[GIVEN RECORDS — start]
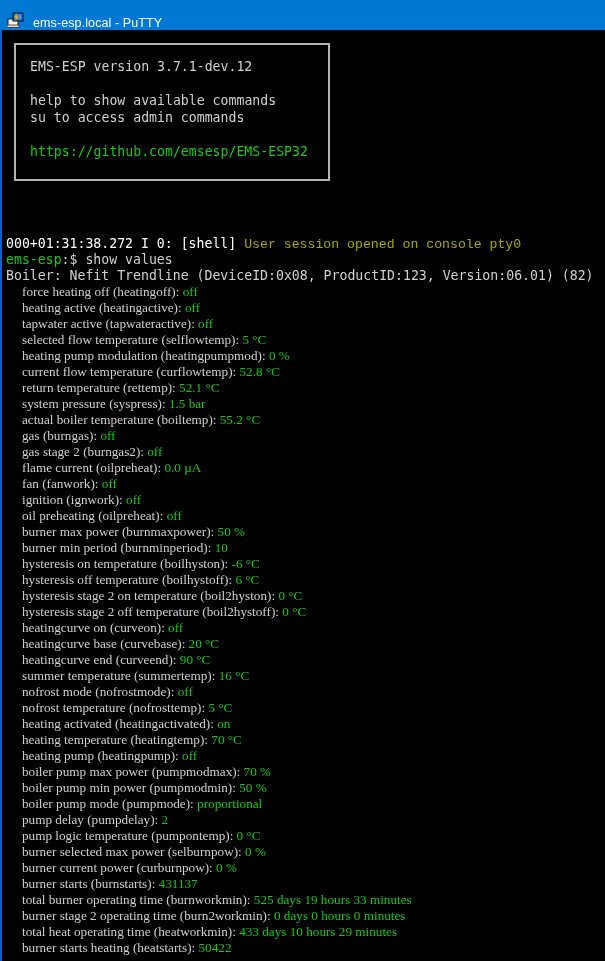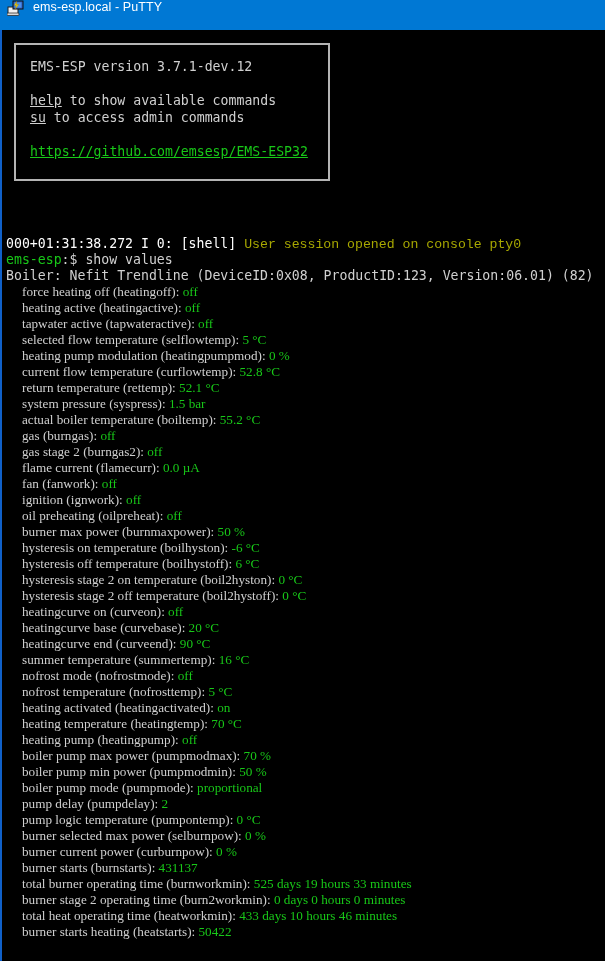--- a/index.html
+++ b/index.html
@@ -28,7 +28,7 @@
     height: 30px;
     background: #0078d4;
     display: flex;
-    align-items: flex-start;
+    align-items: flex-end;
     padding-left: 7px;
     box-sizing: border-box;
     overflow: hidden;

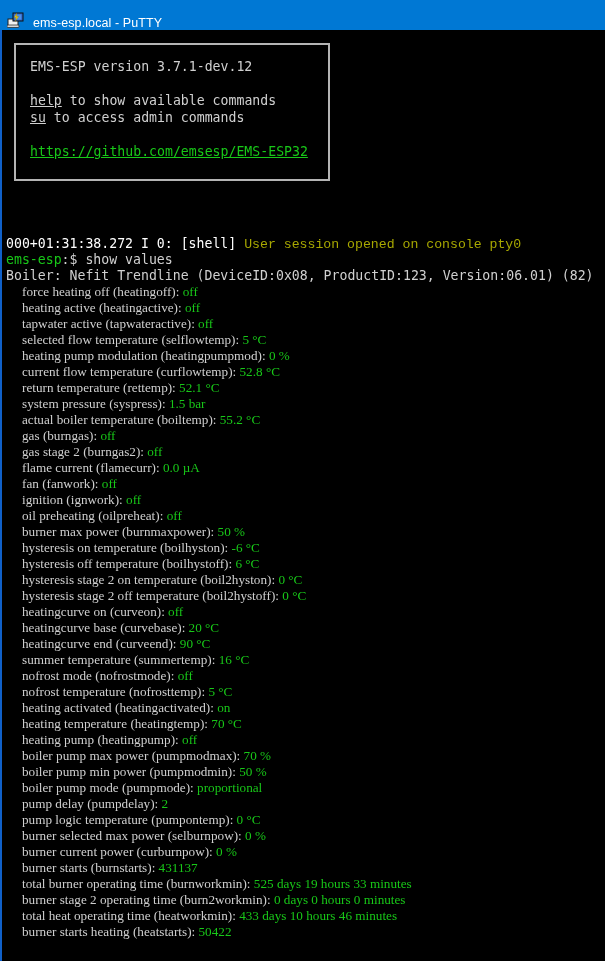--- a/index.html
+++ b/index.html
@@ -74,7 +74,7 @@
   .fg-green  { color: #18c818; }
   .fg-yellow { color: #a8a800; font-family: Liberation Mono, monospace; }
   .fg-gray   { color: #ffffff; }
-  .uline     { text-decoration: underline; }
+  .uline     { }
 
   
   #welcome-box {

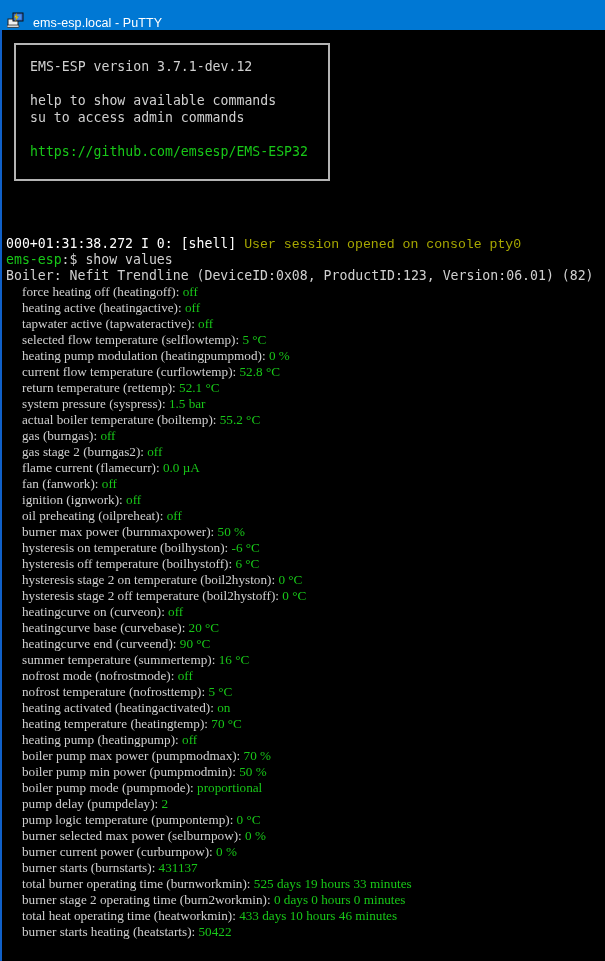--- a/index.html
+++ b/index.html
@@ -153,7 +153,7 @@
           <div class="tline indent"><span class="fg-white">actual boiler temperature (boiltemp): </span><span class="fg-green">55.2 °C</span></div>
           <div class="tline indent"><span class="fg-white">gas (burngas): </span><span class="fg-green">off</span></div>
           <div class="tline indent"><span class="fg-white">gas stage 2 (burngas2): </span><span class="fg-green">off</span></div>
-          <div class="tline indent"><span class="fg-white">flame current (flamecurr): </span><span class="fg-green">0.0 µA</span></div>
+          <div class="tline indent"><span class="fg-white">flame current (oilpreheat): </span><span class="fg-green">0.0 µA</span></div>
           <div class="tline indent"><span class="fg-white">fan (fanwork): </span><span class="fg-green">off</span></div>
           <div class="tline indent"><span class="fg-white">ignition (ignwork): </span><span class="fg-green">off</span></div>
           <div class="tline indent"><span class="fg-white">oil preheating (oilpreheat): </span><span class="fg-green">off</span></div>

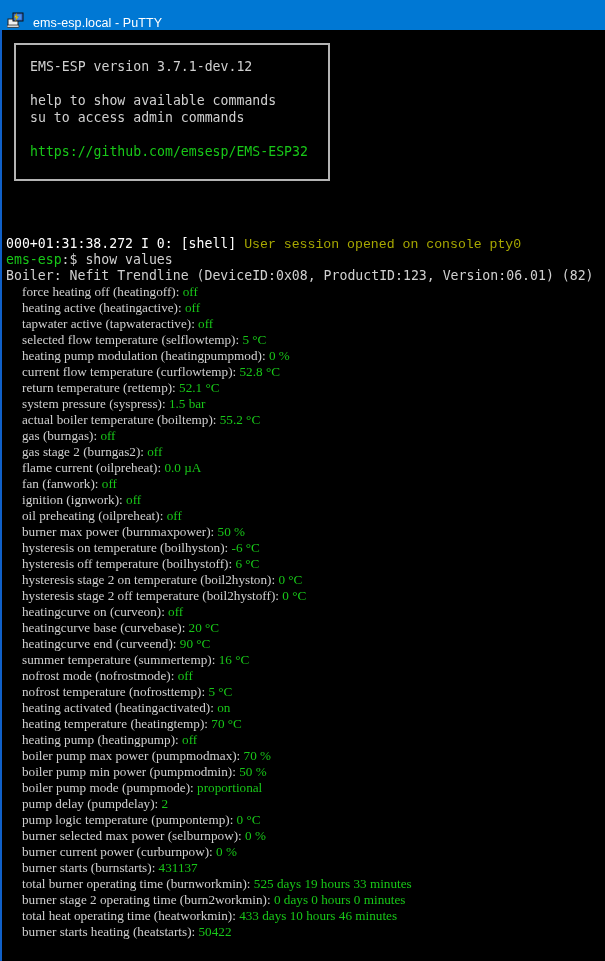--- a/index.html
+++ b/index.html
@@ -158,6 +158,7 @@
           <div class="tline indent"><span class="fg-white">ignition (ignwork): </span><span class="fg-green">off</span></div>
           <div class="tline indent"><span class="fg-white">oil preheating (oilpreheat): </span><span class="fg-green">off</span></div>
           <div class="tline indent"><span class="fg-white">burner max power (burnmaxpower): </span><span class="fg-green">50 %</span></div>
+          <div class="tline indent"><span class="fg-white">burner min period (burnminperiod): </span><span class="fg-green">10</span></div>
           <div class="tline indent"><span class="fg-white">hysteresis on temperature (boilhyston): </span><span class="fg-green">-6 °C</span></div>
           <div class="tline indent"><span class="fg-white">hysteresis off temperature (boilhystoff): </span><span class="fg-green">6 °C</span></div>
           <div class="tline indent"><span class="fg-white">hysteresis stage 2 on temperature (boil2hyston): </span><span class="fg-green">0 °C</span></div>

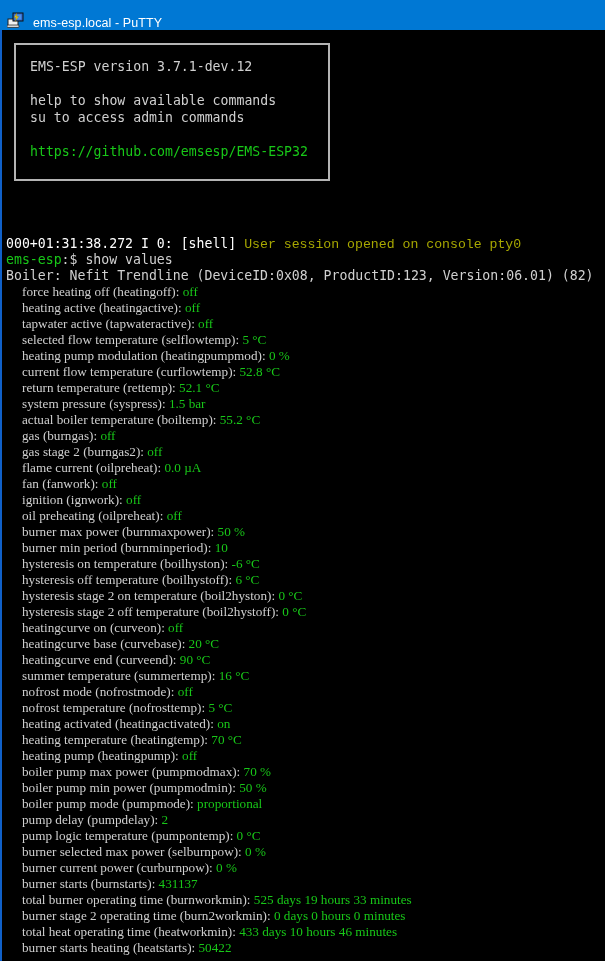--- a/index.html
+++ b/index.html
@@ -182,7 +182,7 @@
           <div class="tline indent"><span class="fg-white">burner starts (burnstarts): </span><span class="fg-green">431137</span></div>
           <div class="tline indent"><span class="fg-white">total burner operating time (burnworkmin): </span><span class="fg-green">525 days 19 hours 33 minutes</span></div>
           <div class="tline indent"><span class="fg-white">burner stage 2 operating time (burn2workmin): </span><span class="fg-green">0 days 0 hours 0 minutes</span></div>
-          <div class="tline indent"><span class="fg-white">total heat operating time (heatworkmin): </span><span class="fg-green">433 days 10 hours 46 minutes</span></div>
+          <div class="tline indent"><span class="fg-white">total heat operating time (heatworkmin): </span><span class="fg-green">433 days 10 hours 29 minutes</span></div>
           <div class="tline indent"><span class="fg-white">burner starts heating (heatstarts): </span><span class="fg-green">50422</span></div>
         </div>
[GIVEN RECORDS — finish]
**PROBLEM REQUIREMENTS:**
Working through the records, find each line containing the word "current" and copy it.

**RESPONSE TO THE EXERCISE:**
-          <div class="tline indent"><span class="fg-white">flame current (flamecurr): </span><span class="fg-green">0.0 µA</span></div>
+          <div class="tline indent"><span class="fg-white">flame current (oilpreheat): </span><span class="fg-green">0.0 µA</span></div>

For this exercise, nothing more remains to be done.